Marijuana Decriminalization Ballot Measures Approved in Five Ohio Cities

Activists in the state have been working to enact local cannabis reform over recent election cycles. While decriminalization did not qualify for every municipal ballot targeted by advocates for 2022, six Ohio cities voted on policy changes.

Five of the six Ohio cities approved local marijuana decriminalization ballot initiatives during the midterm election.

According to the Drug Enforcement Administration (DEA), marijuana is a mind-altering (psychoactive) drug, produced by the Cannabis sativa plant.

The Sensible Movement Coalition, the Coalition to Regulate Marijuana Like Alcohol, and NORML Appalachia of Ohio have spearheaded the local movement for the last decade.
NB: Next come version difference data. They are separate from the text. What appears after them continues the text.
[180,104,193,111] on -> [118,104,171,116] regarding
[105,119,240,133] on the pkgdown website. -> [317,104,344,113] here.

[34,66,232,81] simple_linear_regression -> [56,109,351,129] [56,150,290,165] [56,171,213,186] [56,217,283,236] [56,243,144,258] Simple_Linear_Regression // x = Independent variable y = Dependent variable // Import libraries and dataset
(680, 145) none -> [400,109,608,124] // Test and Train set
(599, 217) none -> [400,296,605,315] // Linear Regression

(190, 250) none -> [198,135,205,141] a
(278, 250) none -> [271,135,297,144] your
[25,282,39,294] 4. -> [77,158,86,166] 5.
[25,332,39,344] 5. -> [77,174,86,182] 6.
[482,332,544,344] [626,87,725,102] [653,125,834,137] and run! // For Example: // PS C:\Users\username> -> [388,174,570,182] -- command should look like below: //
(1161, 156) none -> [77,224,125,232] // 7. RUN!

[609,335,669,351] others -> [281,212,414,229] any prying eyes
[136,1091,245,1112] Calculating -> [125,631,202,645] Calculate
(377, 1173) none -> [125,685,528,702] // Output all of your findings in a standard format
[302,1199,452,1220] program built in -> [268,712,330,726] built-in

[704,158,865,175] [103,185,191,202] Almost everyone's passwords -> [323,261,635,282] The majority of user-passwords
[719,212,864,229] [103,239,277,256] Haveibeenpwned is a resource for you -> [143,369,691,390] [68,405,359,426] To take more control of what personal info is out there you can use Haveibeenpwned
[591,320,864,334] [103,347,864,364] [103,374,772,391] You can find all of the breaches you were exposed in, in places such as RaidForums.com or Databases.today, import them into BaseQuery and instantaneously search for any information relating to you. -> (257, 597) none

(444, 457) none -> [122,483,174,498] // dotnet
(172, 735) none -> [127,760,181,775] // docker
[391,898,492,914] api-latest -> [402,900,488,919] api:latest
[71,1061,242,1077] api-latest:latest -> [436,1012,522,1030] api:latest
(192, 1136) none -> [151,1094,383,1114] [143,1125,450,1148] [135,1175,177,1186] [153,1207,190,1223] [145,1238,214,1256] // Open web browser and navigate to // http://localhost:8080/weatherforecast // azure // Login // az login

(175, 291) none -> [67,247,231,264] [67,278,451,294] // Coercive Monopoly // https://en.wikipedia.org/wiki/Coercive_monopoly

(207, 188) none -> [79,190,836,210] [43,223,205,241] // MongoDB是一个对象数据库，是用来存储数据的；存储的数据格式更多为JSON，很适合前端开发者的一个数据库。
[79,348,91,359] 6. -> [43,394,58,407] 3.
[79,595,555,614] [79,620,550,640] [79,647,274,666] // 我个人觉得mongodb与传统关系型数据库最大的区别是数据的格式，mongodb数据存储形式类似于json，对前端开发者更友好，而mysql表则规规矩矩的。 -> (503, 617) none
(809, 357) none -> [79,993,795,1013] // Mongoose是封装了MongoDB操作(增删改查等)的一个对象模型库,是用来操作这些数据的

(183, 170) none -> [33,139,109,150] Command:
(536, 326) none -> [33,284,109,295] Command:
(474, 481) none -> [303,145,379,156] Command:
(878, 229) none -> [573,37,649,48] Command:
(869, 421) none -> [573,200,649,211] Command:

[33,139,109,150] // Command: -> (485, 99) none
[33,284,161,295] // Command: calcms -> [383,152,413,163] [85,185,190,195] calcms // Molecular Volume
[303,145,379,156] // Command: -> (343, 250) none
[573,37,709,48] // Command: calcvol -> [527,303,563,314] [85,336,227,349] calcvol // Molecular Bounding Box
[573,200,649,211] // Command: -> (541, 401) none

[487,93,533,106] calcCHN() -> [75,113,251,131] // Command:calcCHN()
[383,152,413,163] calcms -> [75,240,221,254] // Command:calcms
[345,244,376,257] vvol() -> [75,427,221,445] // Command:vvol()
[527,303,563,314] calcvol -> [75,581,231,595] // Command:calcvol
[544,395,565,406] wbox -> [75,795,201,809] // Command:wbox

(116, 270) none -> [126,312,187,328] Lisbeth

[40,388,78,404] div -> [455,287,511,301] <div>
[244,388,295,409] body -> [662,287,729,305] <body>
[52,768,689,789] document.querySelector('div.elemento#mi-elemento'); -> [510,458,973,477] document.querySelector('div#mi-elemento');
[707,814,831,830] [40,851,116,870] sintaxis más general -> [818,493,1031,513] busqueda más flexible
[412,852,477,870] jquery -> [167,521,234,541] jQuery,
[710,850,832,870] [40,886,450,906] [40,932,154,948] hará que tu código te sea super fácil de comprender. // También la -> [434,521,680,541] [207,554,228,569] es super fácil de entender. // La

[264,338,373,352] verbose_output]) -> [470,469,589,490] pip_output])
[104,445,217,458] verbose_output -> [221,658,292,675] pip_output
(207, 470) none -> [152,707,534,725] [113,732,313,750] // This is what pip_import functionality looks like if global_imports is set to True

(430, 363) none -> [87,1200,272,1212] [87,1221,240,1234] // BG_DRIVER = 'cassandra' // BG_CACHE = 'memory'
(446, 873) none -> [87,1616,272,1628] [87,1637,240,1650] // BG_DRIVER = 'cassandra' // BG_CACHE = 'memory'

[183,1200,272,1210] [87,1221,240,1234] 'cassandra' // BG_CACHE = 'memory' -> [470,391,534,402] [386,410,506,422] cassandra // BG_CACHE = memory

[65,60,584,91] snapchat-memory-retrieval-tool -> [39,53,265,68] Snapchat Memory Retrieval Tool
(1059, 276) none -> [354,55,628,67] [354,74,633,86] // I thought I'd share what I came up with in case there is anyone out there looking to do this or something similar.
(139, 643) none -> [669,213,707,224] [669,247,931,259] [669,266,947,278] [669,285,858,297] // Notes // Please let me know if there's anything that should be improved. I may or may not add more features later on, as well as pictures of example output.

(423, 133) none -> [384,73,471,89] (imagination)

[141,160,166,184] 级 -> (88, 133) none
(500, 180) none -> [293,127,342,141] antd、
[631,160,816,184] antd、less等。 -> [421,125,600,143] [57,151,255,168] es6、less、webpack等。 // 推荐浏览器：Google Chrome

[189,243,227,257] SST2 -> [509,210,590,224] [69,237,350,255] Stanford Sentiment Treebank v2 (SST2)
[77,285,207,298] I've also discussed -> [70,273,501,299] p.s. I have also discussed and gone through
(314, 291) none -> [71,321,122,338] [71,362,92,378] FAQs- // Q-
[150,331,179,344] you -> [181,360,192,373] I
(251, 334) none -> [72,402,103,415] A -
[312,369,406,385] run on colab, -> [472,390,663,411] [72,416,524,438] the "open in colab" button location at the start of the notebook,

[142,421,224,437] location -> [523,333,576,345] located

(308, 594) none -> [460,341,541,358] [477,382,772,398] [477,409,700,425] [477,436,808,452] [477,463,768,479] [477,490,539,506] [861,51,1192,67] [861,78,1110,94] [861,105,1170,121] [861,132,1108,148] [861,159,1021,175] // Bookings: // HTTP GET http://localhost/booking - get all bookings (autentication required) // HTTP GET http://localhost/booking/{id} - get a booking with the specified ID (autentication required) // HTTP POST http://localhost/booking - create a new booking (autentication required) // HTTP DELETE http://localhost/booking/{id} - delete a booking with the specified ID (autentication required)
Voters decided on decriminalization in Corning, Hemlock, Kent, Laurelville, Rushville, and Shawnee. All jurisdictions except Hemlock passed the reform.

“The people of Ohio are ready for a change in cannabis laws, even at the local level. From the city of Kent to the small villages of Southeast Ohio, they want this,” NORML Appalachia of Ohio’s Don Keeney posted on social media.

Local officials certified petitions for some of those jurisdictions prior to summer, with others being finalized more recently. Activists said that they met the requirements to qualify for an additional decriminalization measure in Helena but officials declined to officially certify it, leaving the measure now subject to litigation in court.

During last November’s election, seven other cities approved ballot measures to decriminalize marijuana possession. Prior to that, more than 20 jurisdictions across the state had already adopted local statutes effectively decriminalizing possession. Some statutes passed by voter initiatives while city councils in major cities like Cincinnati, Columbus, and Cleveland adopted others.

The Coalition of Regulate Marijuana Like Alcohol submitted signatures to put legalization on this year’s state ballot. A court ruled in May that the group did not qualify because of timing problems. However, the court did clear activists to take up the reform again in 2023 without being required to collect a new initial batch of signatures to prompt a legislative review.

A pair of Ohio Democratic lawmakers State Representatives Casey Weinstein (D-Hudson), and Terrence Upchurch (D-Cleveland) separately filed a bill, House Bill (HB) 382, to legalize marijuana last summer.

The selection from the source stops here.